— Никогда! — холодно оборвала меня Нора и, помолчав секунду, заговорила снова: — Запольская не ребенок. В семнадцать лет надо уметь рассуждать. Она знала, на что шла, затевая историю, и должна или покаяться чистосердечно, или понести должное наказание.
— Но вы можете спасти ее, Нора, — уже молила я, чуть не плача, — княгиня послушает вас, если вы попросите за Краснушку.
— Глупо вы рассуждаете, Влассовская. Поймите же одно: я выше всего в мире ставлю убеждения. Мои убеждения запрещают мне поступить так, как вы просите. И я не сделаю по-вашему. Вам не понять меня, конечно! И это грустно.
Действительно, я не могла понять ее, эту великолепную Нору, с ее убеждениями, идеалами и бессердечием, возмущавшими всю мою душу.
Печально поникнув головою, я направилась в класс.
Еще у двери я заметила в нем необычайное оживление. Девочек не было на местах. Все они сгруппировались у кафедры, на которой стояла Fraulein Hening.
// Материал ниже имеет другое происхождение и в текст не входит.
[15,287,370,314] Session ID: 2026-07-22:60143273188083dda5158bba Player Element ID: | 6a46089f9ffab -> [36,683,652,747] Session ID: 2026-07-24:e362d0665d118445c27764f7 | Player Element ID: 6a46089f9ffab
— А-а, Люда! — кивнула она мне. — Хорошо, что ты пришла! Я должна сообщить классу очень печальную новость.
Я придвинулась к кафедре в ожидании ее слов.
— Дети, — произнесла Кис-Кис, — мне очень тяжело, что история с булавками может закончиться очень, очень печально…
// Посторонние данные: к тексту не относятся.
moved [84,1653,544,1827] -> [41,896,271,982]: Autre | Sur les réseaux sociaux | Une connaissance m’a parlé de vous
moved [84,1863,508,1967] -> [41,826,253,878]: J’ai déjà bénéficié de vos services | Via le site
— Как? Что такое? Что еще случилось? — послышались тревожные голоса девочек.
— Monsieur Терпимов серьезно болен. Булавка попала ему в сухожилие и вызвала местное воспаление. Он может остаться калекой на всю жизнь: если болезнь усилится — придется отнять руку.
Тяжкий вздох ужаса вырвался из 40 юных грудей. Сорок девочек побледнели, как смерть. Но их волнение и бледность были ничто в сравнении с состоянием Запольской. Маруся закрыла лицо руками и глухо рыдала надрывающими душу сухими рыданьями без слез.
Это были сплошные, беспросветные дни мучения, тоски, ожидания… Мы почти не ели, и казенные обеды уносились нетронутыми со столов старшеклассниц. Мы чувствовали себя чуть ли не убийцами злополучного Терпимова, и никакие шутки, никакие радости не шли нам на ум. На Марусю страшно было смотреть. Глаза девочки ввалились и горели лихорадочным огнем, губы подергивались судорогой… Искорки в глубине ее зрачков сверкали как никогда… Мы ежедневно утром и вечером бегали в швейцарскую и, вызвав величественного на вид швейцара Петра, спрашивали его шепотом:
— Лучше господину Терпимову? Узнайте в учительской, ради Бога, Петр, лучше ли ему!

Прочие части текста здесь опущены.